▸ SUPPLIED MATERIAL
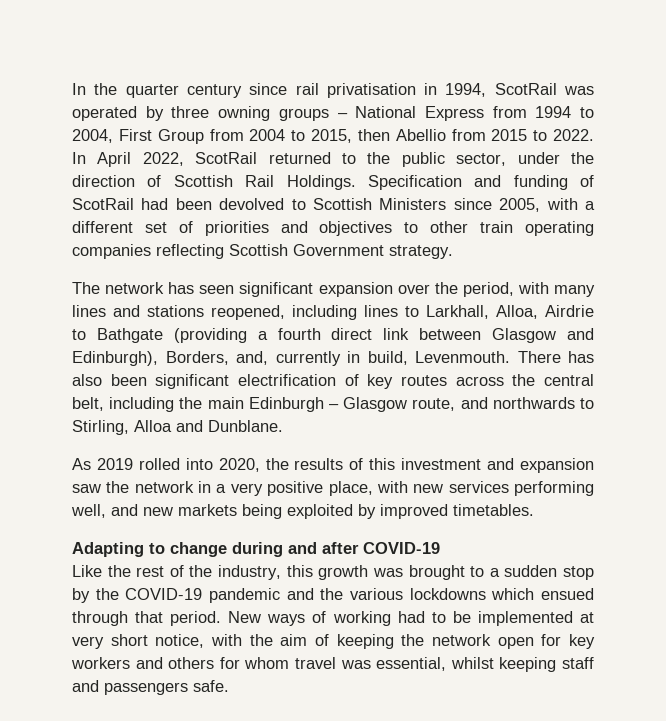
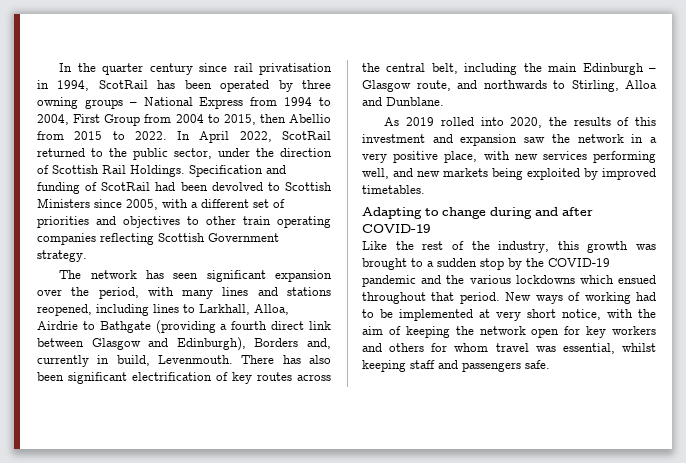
- In the quarter century since rail privatisation in 1994, ScotRail was operated by three owning groups – National Express from 1994 to 2004, First Group from 2004 to 2015, then Abellio from 2015 to 2022.
+ In the quarter century since rail privatisation in 1994, ScotRail has been operated by three owning groups – National Express from 1994 to 2004, First Group from 2004 to 2015, then Abellio from 2015 to 2022.
- The network has seen significant expansion over the period, with many lines and stations reopened, including lines to Larkhall, Alloa, Airdrie to Bathgate (providing a fourth direct link between Glasgow and Edinburgh), Borders, and, currently in build, Levenmouth.
+ The network has seen significant expansion over the period, with many lines and stations reopened, including lines to Larkhall, Alloa, Airdrie to Bathgate (providing a fourth direct link between Glasgow and Edinburgh), Borders and, currently in build, Levenmouth.
- Like the rest of the industry, this growth was brought to a sudden stop by the COVID-19 pandemic and the various lockdowns which ensued through that period.
+ Like the rest of the industry, this growth was brought to a sudden stop by the COVID-19 pandemic and the various lockdowns which ensued throughout that period.

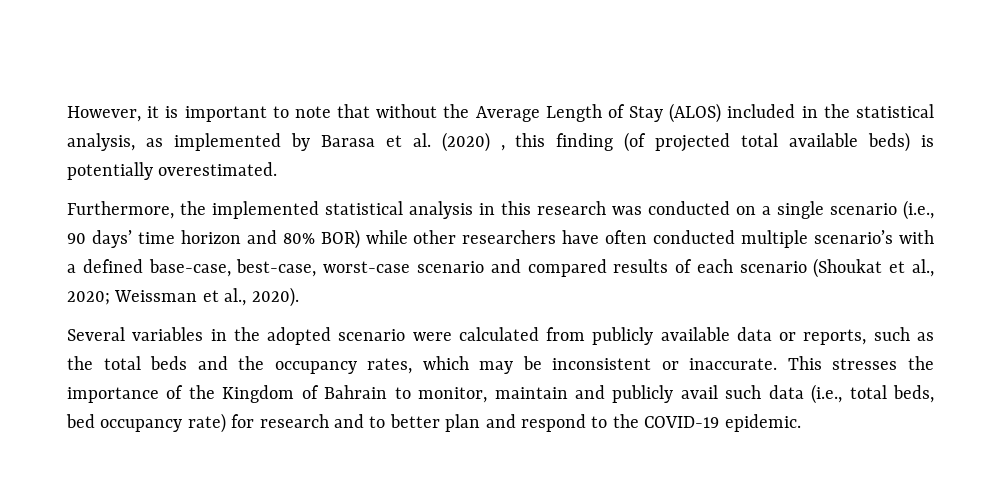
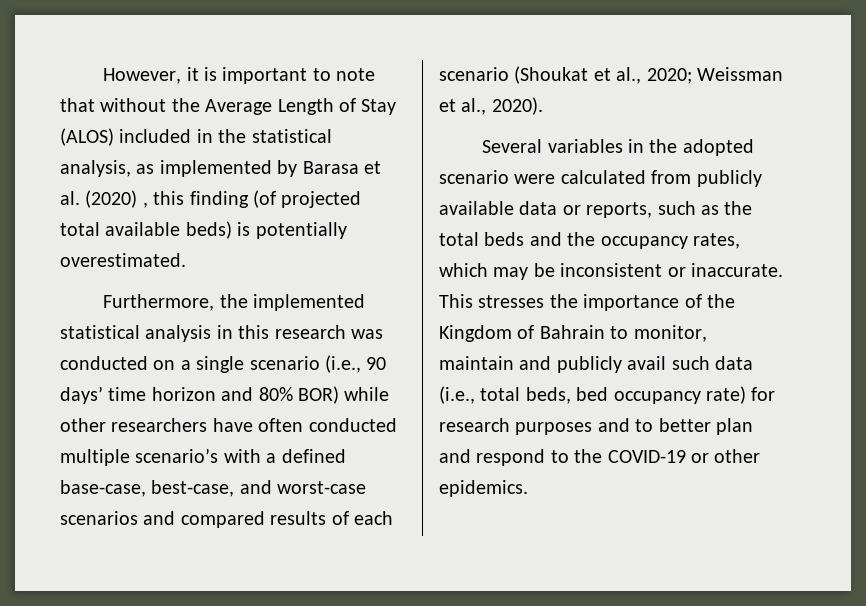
- Furthermore, the implemented statistical analysis in this research was conducted on a single scenario (i.e., 90 days’ time horizon and 80% BOR) while other researchers have often conducted multiple scenario’s with a defined base-case, best-case, worst-case scenario and compared results of each scenario (Shoukat et al., 2020; Weissman et al., 2020).
+ Furthermore, the implemented statistical analysis in this research was conducted on a single scenario (i.e., 90 days’ time horizon and 80% BOR) while other researchers have often conducted multiple scenario’s with a defined base-case, best-case, and worst-case scenarios and compared results of each scenario (Shoukat et al., 2020; Weissman et al., 2020).
- This stresses the importance of the Kingdom of Bahrain to monitor, maintain and publicly avail such data (i.e., total beds, bed occupancy rate) for research and to better plan and respond to the COVID-19 epidemic.
+ This stresses the importance of the Kingdom of Bahrain to monitor, maintain and publicly avail such data (i.e., total beds, bed occupancy rate) for research purposes and to better plan and respond to the COVID-19 or other epidemics.

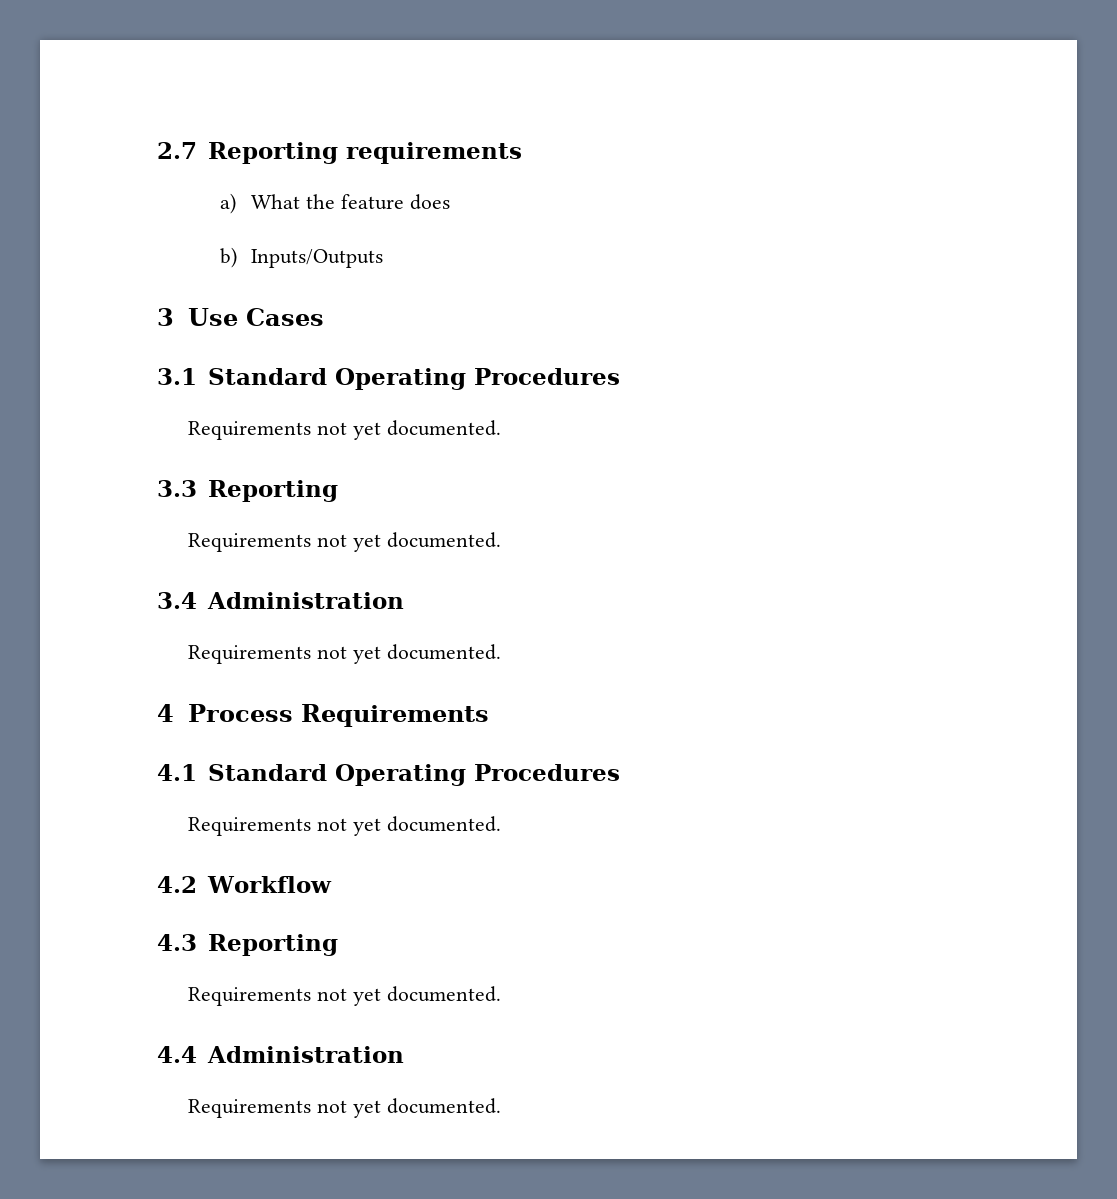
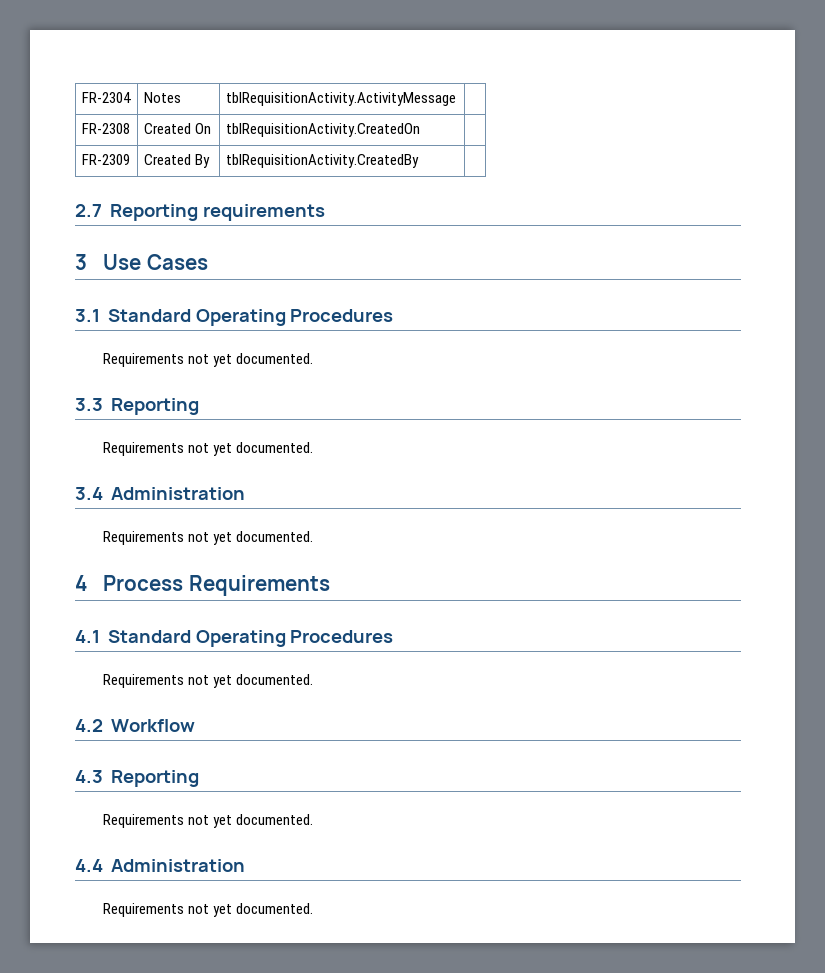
+ FR-2304 | Notes | tblRequisitionActivity.ActivityMessage |
+ FR-2308 | Created On | tblRequisitionActivity.CreatedOn |
+ FR-2309 | Created By | tblRequisitionActivity.CreatedBy |
  2.7 Reporting requirements
- a) What the feature does
- b) Inputs/Outputs

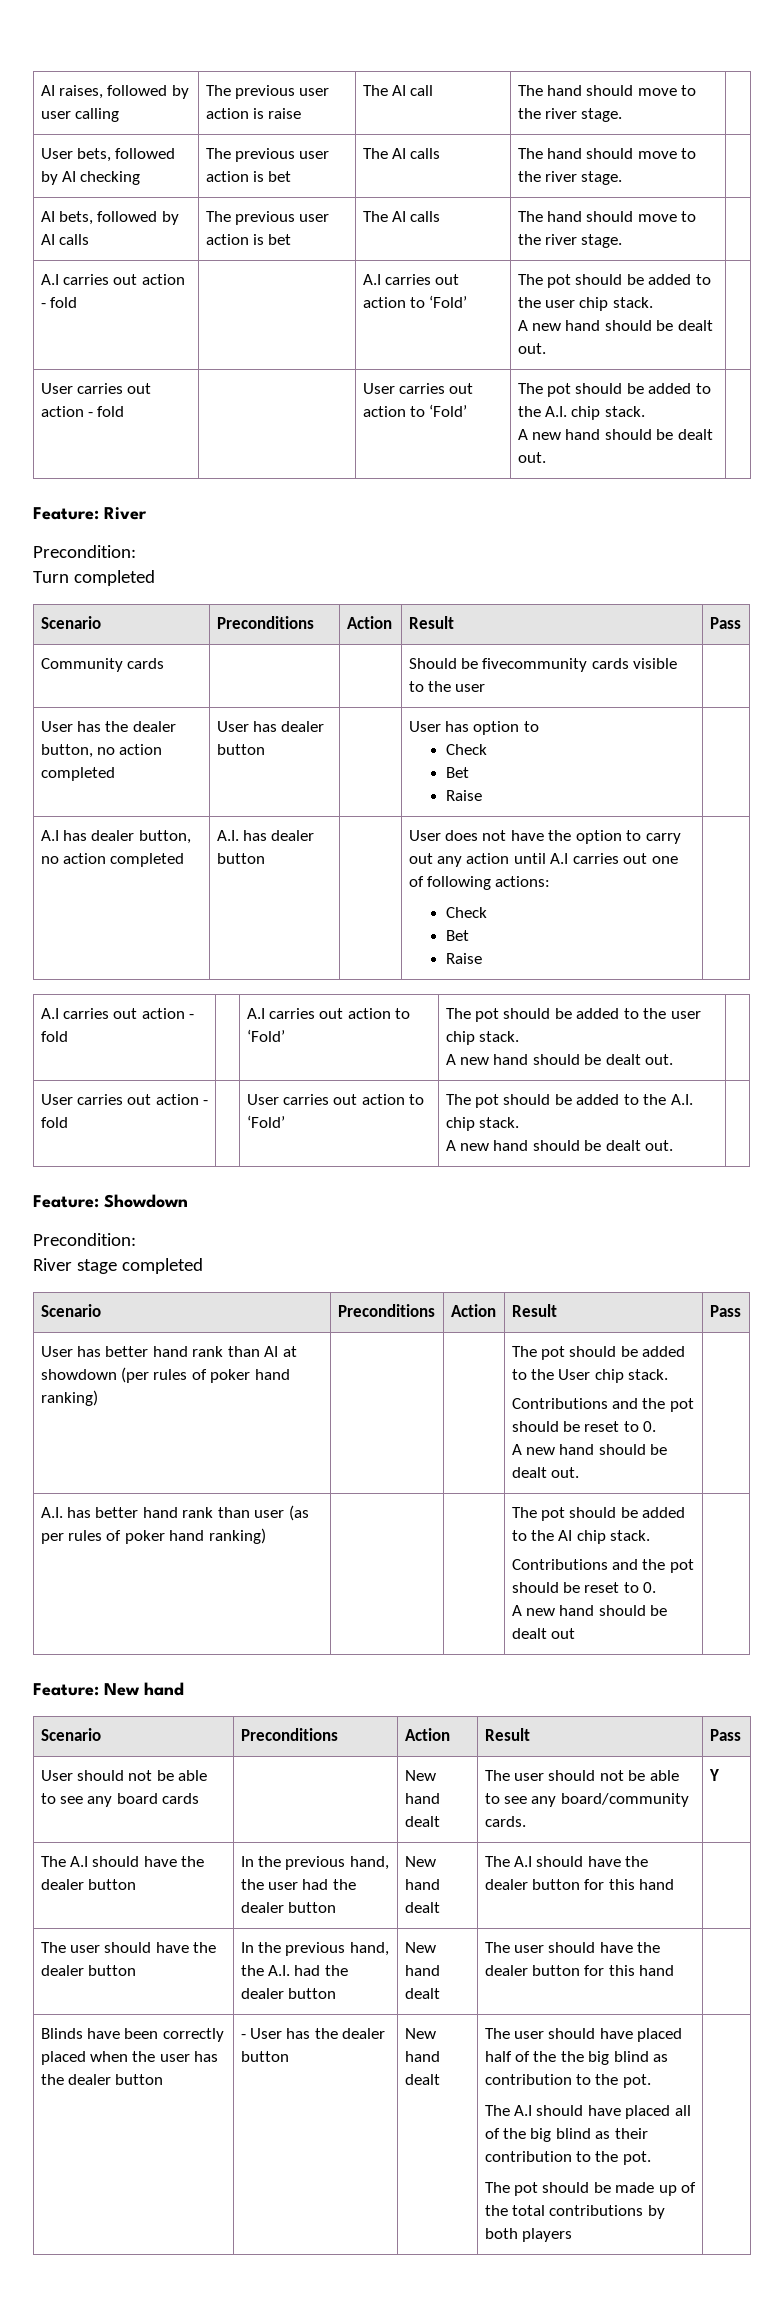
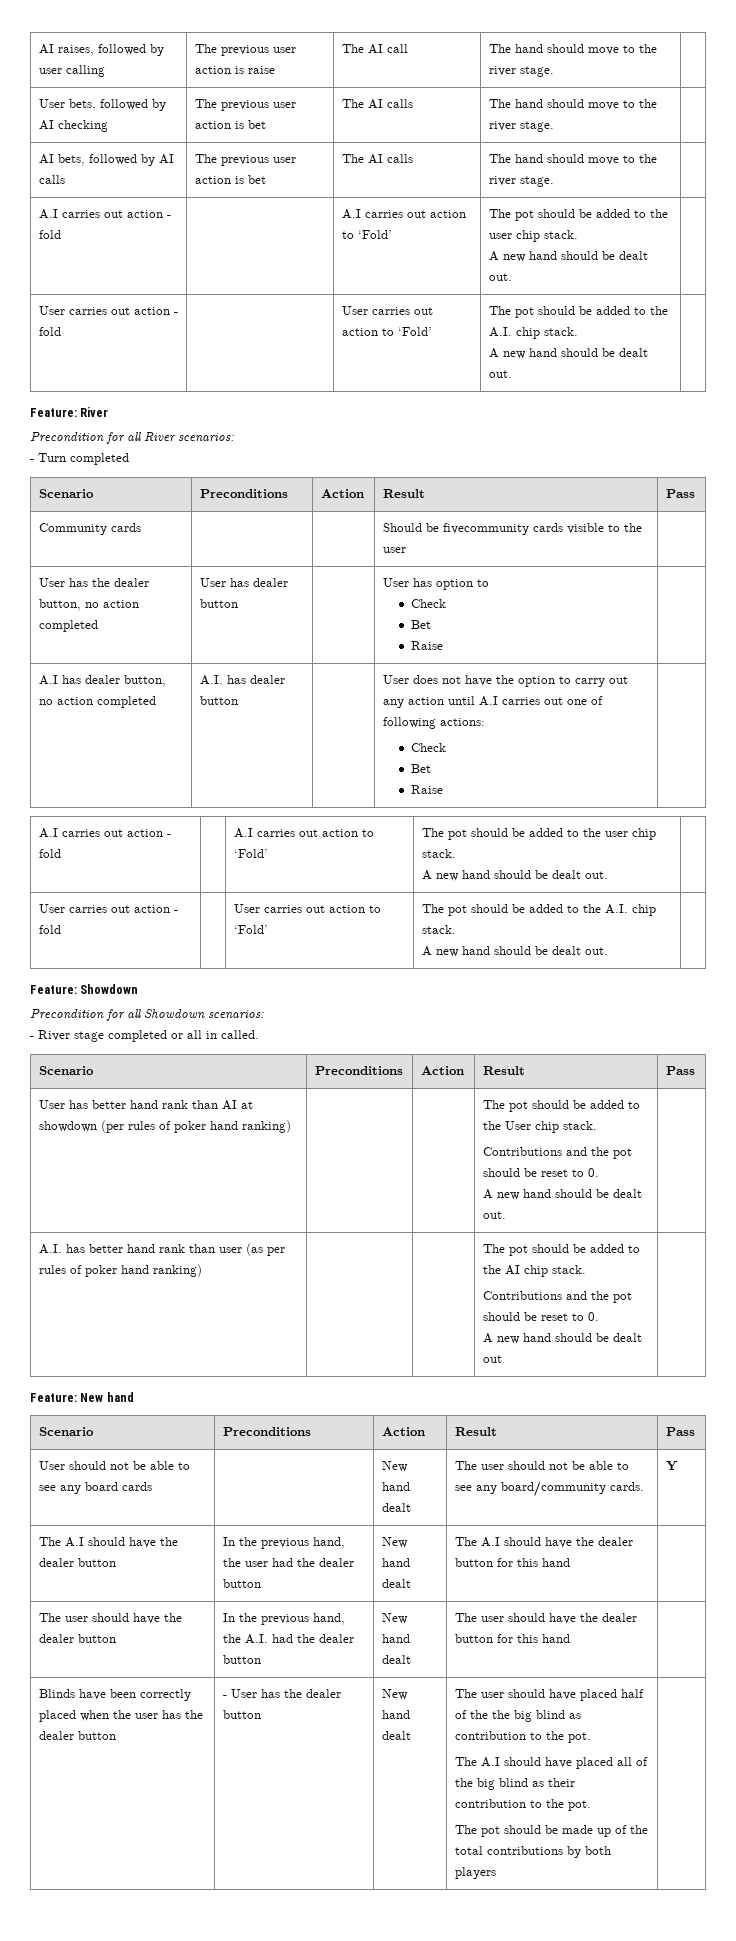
  Feature: River
- Precondition:
- Turn completed
+ Precondition for all River scenarios:
+ - Turn completed
  Feature: Showdown
- Precondition:
- River stage completed
+ Precondition for all Showdown scenarios:
+ - River stage completed or all in called.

▸ WORK INSTRUCTION
Search the entries for the word "Abellio" and pick out every line that holds it.

▸ RESPONSE TO THIS TASK
- In the quarter century since rail privatisation in 1994, ScotRail was operated by three owning groups – National Express from 1994 to 2004, First Group from 2004 to 2015, then Abellio from 2015 to 2022.
+ In the quarter century since rail privatisation in 1994, ScotRail has been operated by three owning groups – National Express from 1994 to 2004, First Group from 2004 to 2015, then Abellio from 2015 to 2022.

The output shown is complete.